▸ **Task to complete**:
From the data, return each line holding the word "none".

▸ **Dataset excerpts**:
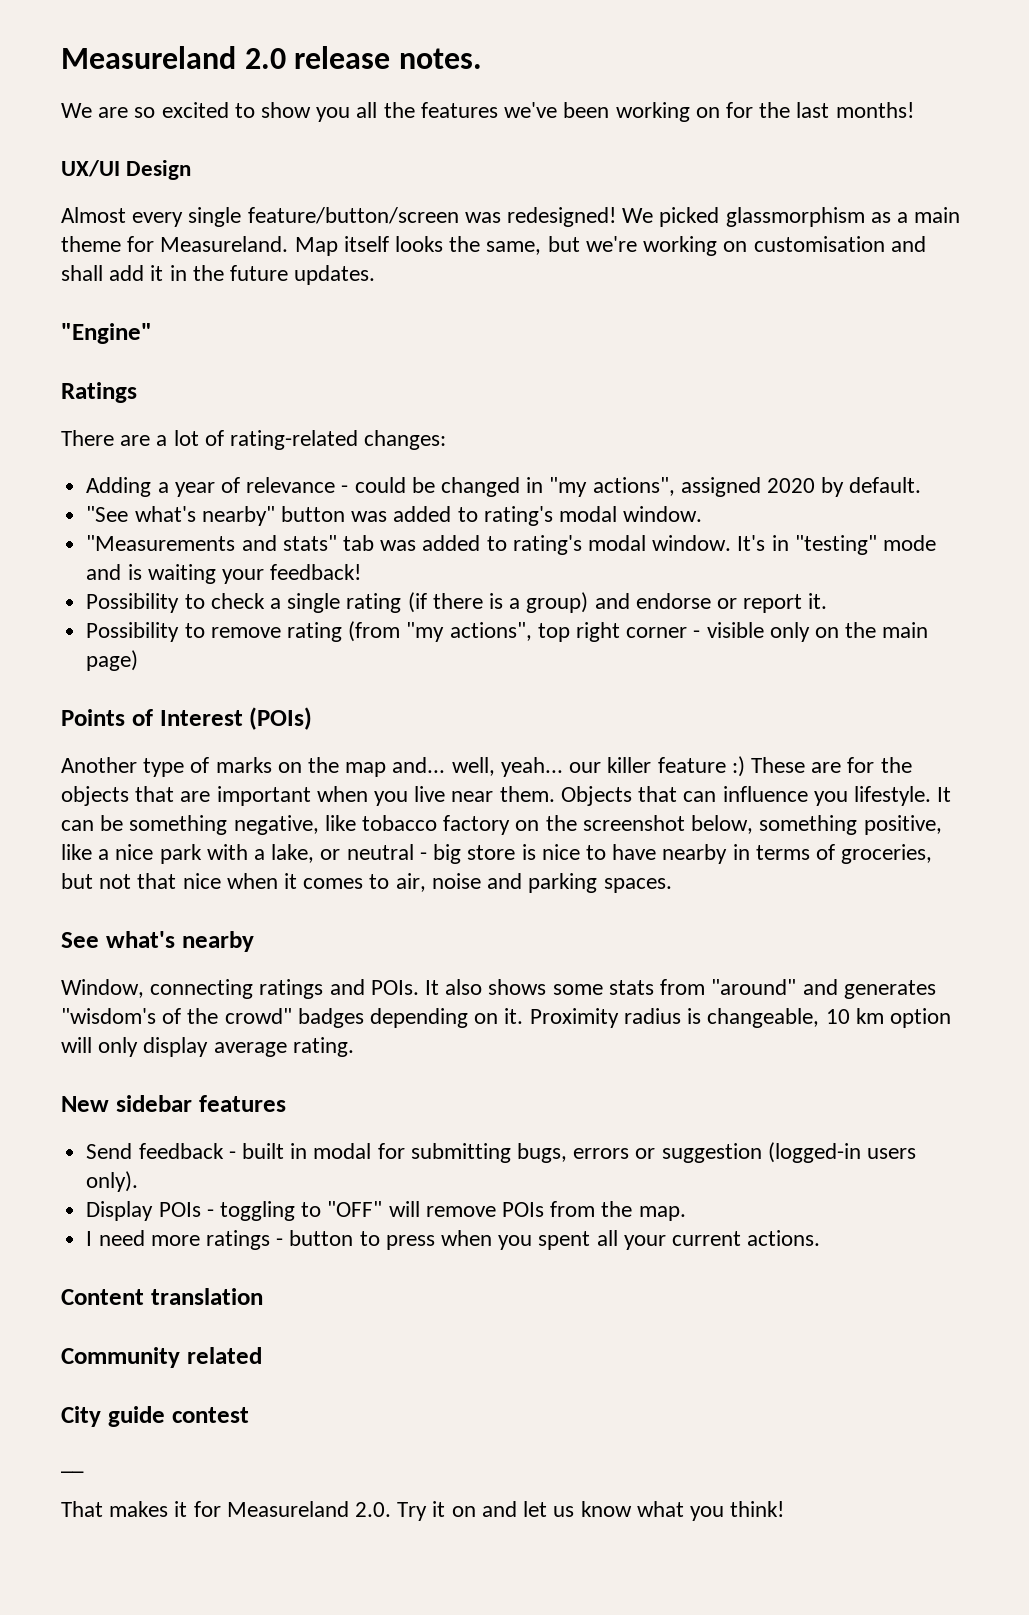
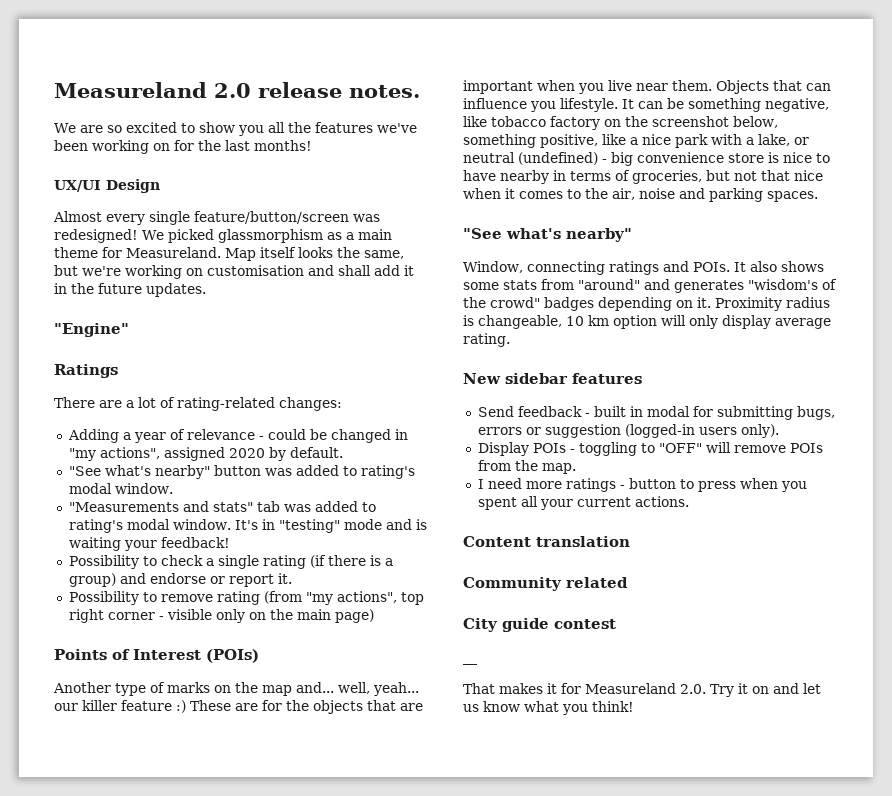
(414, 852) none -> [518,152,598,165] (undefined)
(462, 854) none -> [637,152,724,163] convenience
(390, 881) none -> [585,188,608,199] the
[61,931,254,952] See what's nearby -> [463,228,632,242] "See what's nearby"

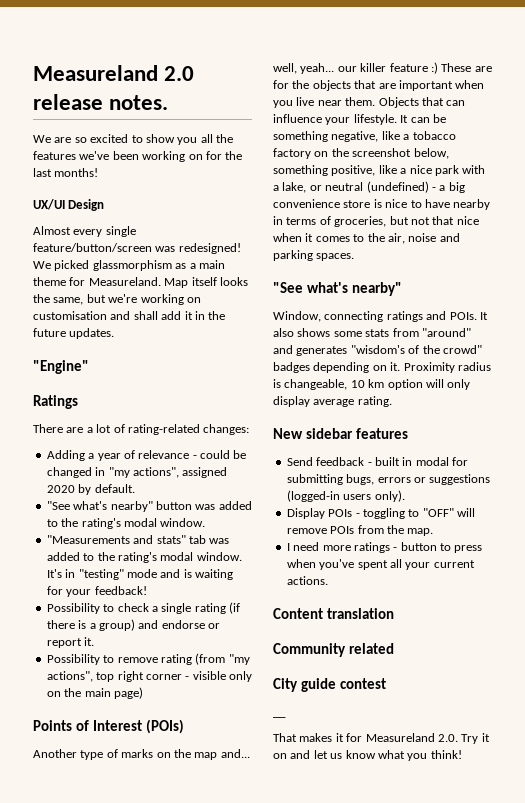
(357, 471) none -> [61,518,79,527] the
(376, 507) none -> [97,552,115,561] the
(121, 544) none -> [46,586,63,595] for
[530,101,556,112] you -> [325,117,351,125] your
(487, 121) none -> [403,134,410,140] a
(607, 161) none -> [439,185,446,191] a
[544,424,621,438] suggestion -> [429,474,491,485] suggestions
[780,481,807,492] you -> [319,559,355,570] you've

▸ **Solution**:
(414, 852) none -> [518,152,598,165] (undefined)
(462, 854) none -> [637,152,724,163] convenience
(390, 881) none -> [585,188,608,199] the
(357, 471) none -> [61,518,79,527] the
(376, 507) none -> [97,552,115,561] the
(121, 544) none -> [46,586,63,595] for
(487, 121) none -> [403,134,410,140] a
(607, 161) none -> [439,185,446,191] a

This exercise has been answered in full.